Task requirements: Quote the lines from the line holding "and processed data." to the very end of the listing, exactly, and no others.

Listed records:
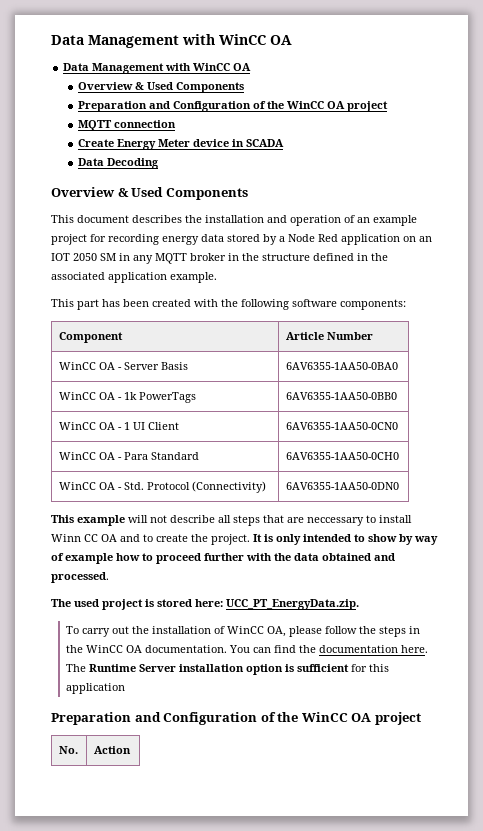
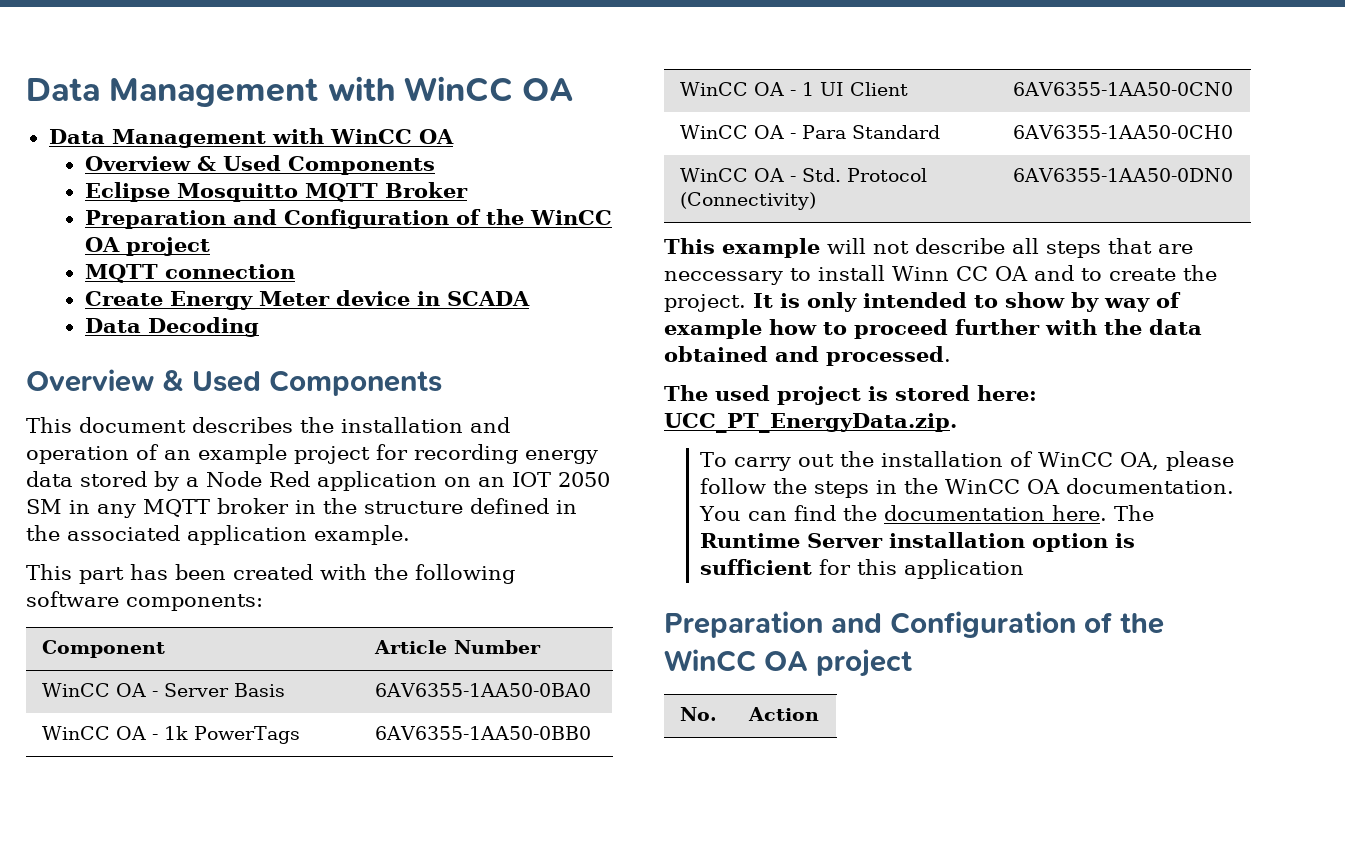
+ Eclipse Mosquitto MQTT Broker

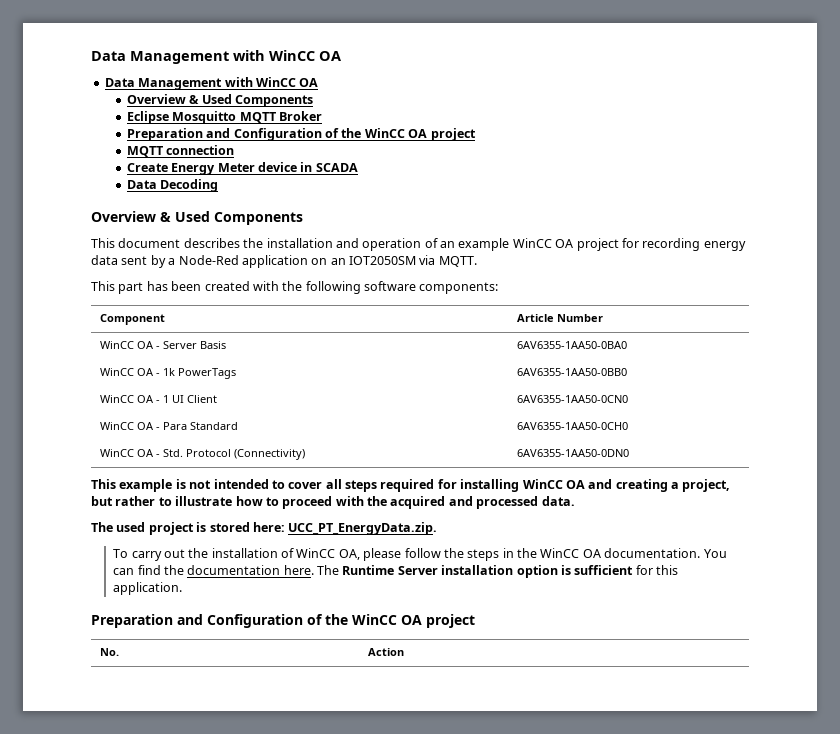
- This document describes the installation and operation of an example project for recording energy data stored by a Node Red application on an IOT 2050 SM in any MQTT broker in the structure defined in the associated application example.
+ This document describes the installation and operation of an example WinCC OA project for recording energy data sent by a Node-Red application on an IOT2050SM via MQTT.
- This example will not describe all steps that are neccessary to install Winn CC OA and to create the project. It is only intended to show by way of example how to proceed further with the data obtained and processed.
+ This example is not intended to cover all steps required for installing WinCC OA and creating a project, but rather to illustrate how to proceed with the acquired and processed data.
- The Runtime Server installation option is sufficient for this application
+ The Runtime Server installation option is sufficient for this application.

Task output:
+ This example is not intended to cover all steps required for installing WinCC OA and creating a project, but rather to illustrate how to proceed with the acquired and processed data.
- The Runtime Server installation option is sufficient for this application
+ The Runtime Server installation option is sufficient for this application.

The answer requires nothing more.